My interest in attending the GOP convention last night, extended beyond idle fascination. I felt like I had a ‘horse in the race’ so to speak and for me the evening centered on the district attorney race. I have written about the DA candidates, Pat Carmody, Tom Hogan and Steve Kelly. Although I know Hogan and consider him a friend, I have had email and telephone contact with Carmody and Kelly. Having had several phone conversations with Pat Carmody, I was delighted to put a ‘face to the voice’. Friendly and engaging, it is easy to see how Carmody has successfully served in the district attorney office for 27 years! As expected, Kelly withdrew his name from the nomination process and his support (and the suggestion that his supporters do likewise) went to DA candidate Hogan.
The district attorney race was the last race of the night. Remembering that after the straw polls, only two votes separated Carmody and Hogan (Carmody led by the 2 votes) the committee members cast their votes for DA. First round, the vote count was Carmody 165; Hogan 224. Neither candidate had received the necessary 60 percent vote; a second round of voting was required. At this point, it was late in the evening – after 10:30 PM. Two of the committee members had left the building (and apparently did not leave their proxy) so the committee members voting dropped to 389 (versus the original 391). However, the 60 percent number of votes required for endorsement remained the same at 235. After a second round of voting in the DA race, the count shifted — Carmody 127; Hogan 255. Hogan had passed the required 60 percent vote margin and emerged the endorsed Republican District Attorney candidate. Although Hogan is the GOP endorsed DA candidate, there was speculation among the spectators that Carmody may remain in the district attorney race.

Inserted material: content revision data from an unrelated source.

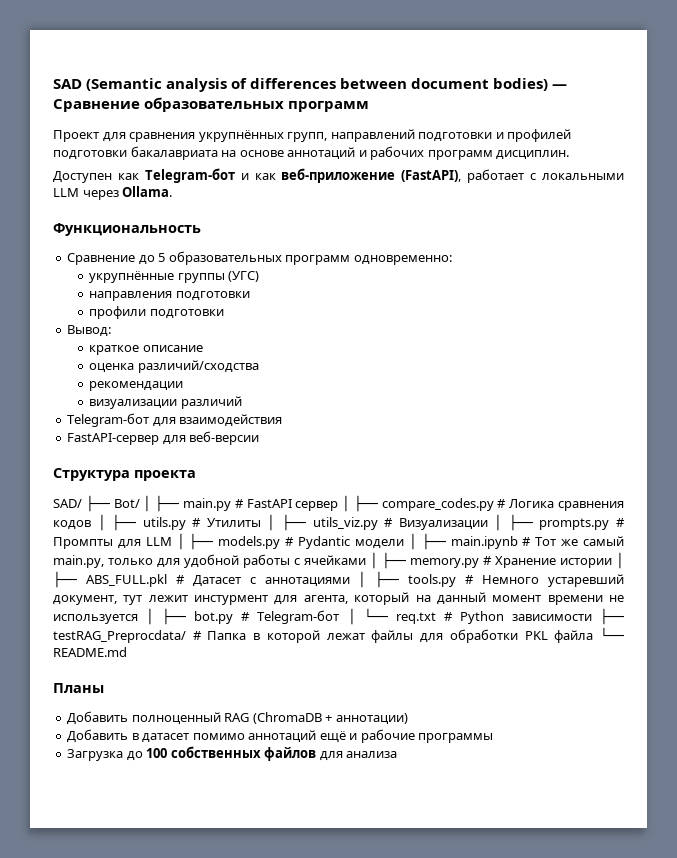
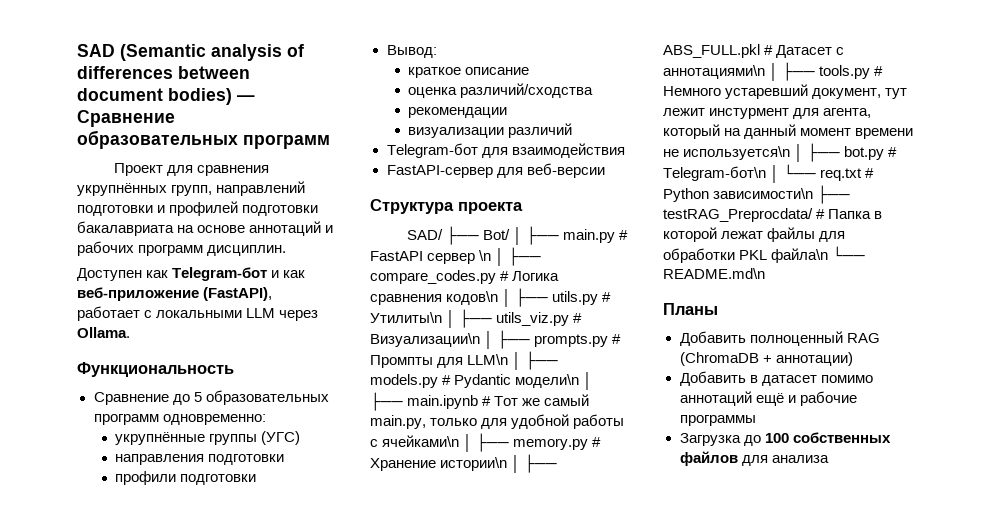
- SAD/ ├── Bot/ │ ├── main.py # FastAPI сервер │ ├── compare_codes.py # Логика сравнения кодов │ ├── utils.py # Утилиты │ ├── utils_viz.py # Визуализации │ ├── prompts.py # Промпты для LLM │ ├── models.py # Pydantic модели │ ├── main.ipynb # Тот же самый main.py, только для удобной работы с ячейками │ ├── memory.py # Хранение истории │ ├── ABS_FULL.pkl # Датасет с аннотациями │ ├── tools.py # Немного устаревший документ, тут лежит инстурмент для агента, который на данный момент времени не используется │ ├── bot.py # Telegram-бот │ └── req.txt # Python зависимости ├── testRAG_Preprocdata/ # Папка в которой лежат файлы для обработки PKL файла └── README.md
+ SAD/ ├── Bot/ │ ├── main.py # FastAPI сервер \n │ ├── compare_codes.py # Логика сравнения кодов\n │ ├── utils.py # Утилиты\n │ ├── utils_viz.py # Визуализации\n │ ├── prompts.py # Промпты для LLM\n │ ├── models.py # Pydantic модели\n │ ├── main.ipynb # Тот же самый main.py, только для удобной работы с ячейками\n │ ├── memory.py # Хранение истории\n │ ├── ABS_FULL.pkl # Датасет с аннотациями\n │ ├── tools.py # Немного устаревший документ, тут лежит инстурмент для агента, который на данный момент времени не используется\n │ ├── bot.py # Telegram-бот\n │ └── req.txt # Python зависимости\n ├── testRAG_Preprocdata/ # Папка в которой лежат файлы для обработки PKL файла\n └── README.md\n

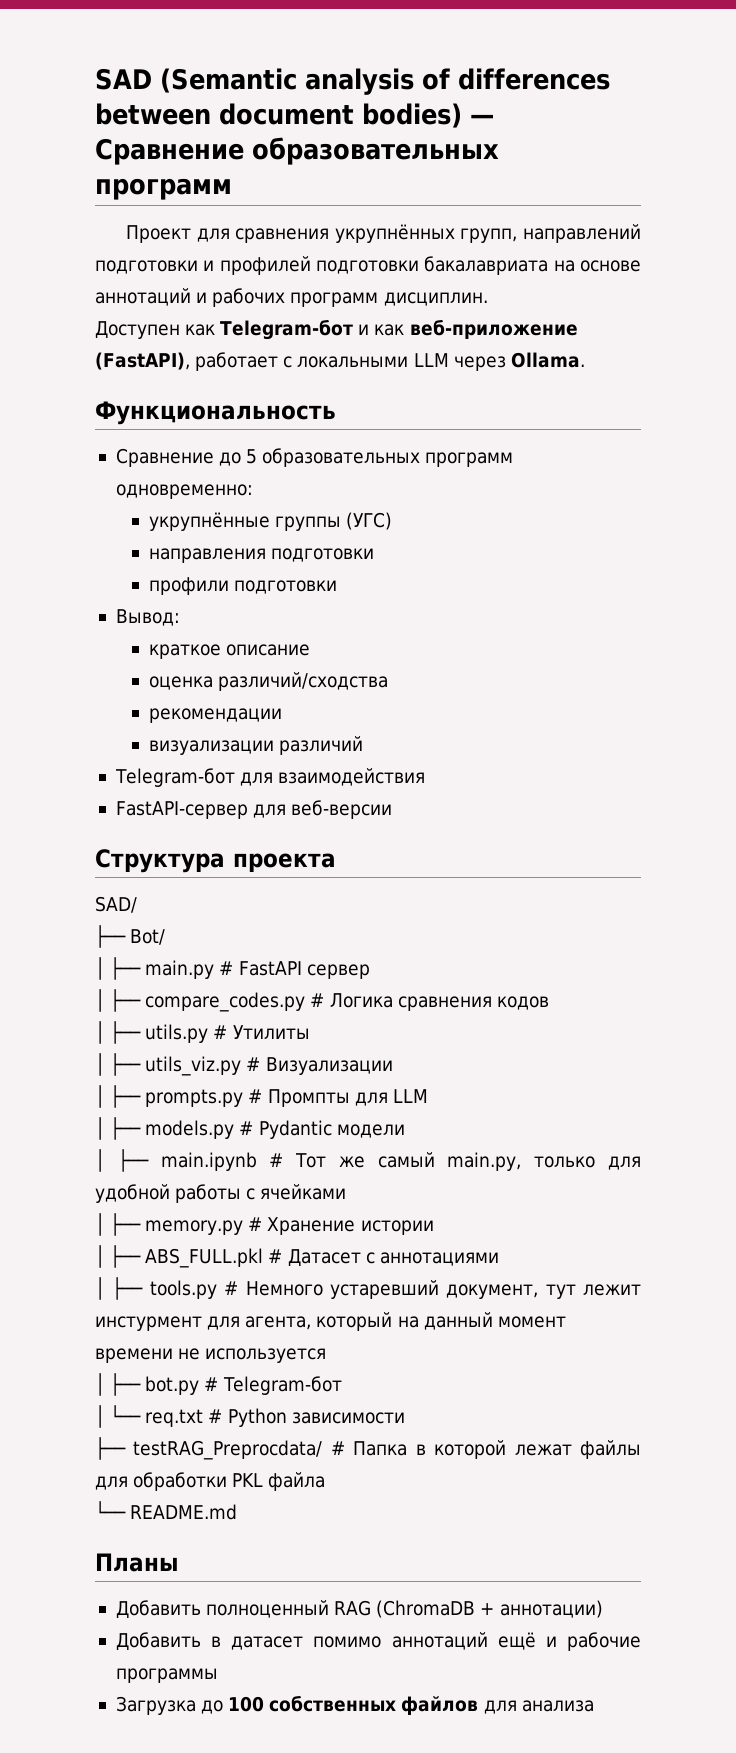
- SAD/ ├── Bot/ │ ├── main.py # FastAPI сервер \n │ ├── compare_codes.py # Логика сравнения кодов\n │ ├── utils.py # Утилиты\n │ ├── utils_viz.py # Визуализации\n │ ├── prompts.py # Промпты для LLM\n │ ├── models.py # Pydantic модели\n │ ├── main.ipynb # Тот же самый main.py, только для удобной работы с ячейками\n │ ├── memory.py # Хранение истории\n │ ├── ABS_FULL.pkl # Датасет с аннотациями\n │ ├── tools.py # Немного устаревший документ, тут лежит инстурмент для агента, который на данный момент времени не используется\n │ ├── bot.py # Telegram-бот\n │ └── req.txt # Python зависимости\n ├── testRAG_Preprocdata/ # Папка в которой лежат файлы для обработки PKL файла\n └── README.md\n
+ SAD/
+ ├── Bot/
+ │ ├── main.py # FastAPI сервер
+ │ ├── compare_codes.py # Логика сравнения кодов
+ │ ├── utils.py # Утилиты
+ │ ├── utils_viz.py # Визуализации
+ │ ├── prompts.py # Промпты для LLM
+ │ ├── models.py # Pydantic модели
+ │ ├── main.ipynb # Тот же самый main.py, только для удобной работы с ячейками
+ │ ├── memory.py # Хранение истории
+ │ ├── ABS_FULL.pkl # Датасет с аннотациями
+ │ ├── tools.py # Немного устаревший документ, тут лежит инстурмент для агента, который на данный момент времени не используется
+ │ ├── bot.py # Telegram-бот
+ │ └── req.txt # Python зависимости
+ ├── testRAG_Preprocdata/ # Папка в которой лежат файлы для обработки PKL файла
+ └── README.md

In other races, there was no surprise that the two endorsed County Commissioner candidates are Terrence Farrell and Ryan Costello. If you recall, Costello was recently appointed to fill the unexpired term of Carol Aichele. The Common Pleas Judge race was interesting. Candidates Jeff Sommer and Ann Marie Wheatcraft were both recommended after three rounds of very close voting. However, so as not to confuse voters at the primary, Jeff Sommer withdrew his name, and by a special vote, Wheatcraft was named the endorsed candidate; thus avoiding any confusion in May. The other Common Pleas judge candidate endorsed was Mark Tunnell.
Creating a look right out of the Wild West with straw cowboy hats and red t-shirts were supporters of Sheriff Carolyn “Bunny” Welsh. Without party opposition, Welsh was endorsed for re-election as Chester County sheriff.
I want to thank the Chester County GOP for allowing the public the opportunity for an inside look at county politics. Several people asked if I would be attending the county Democratic convention on Saturday. My reply, only if there are any contested races. (I do not think any of the races are contested.)
Although the district attorney’s race was my primary motivation for attending the county GOP endorsement convention last night, the evening provided a glimpse in to political party tradition and a front row seat for the candidate endorsement process. Thank you for the experience Chester County Republican Committee.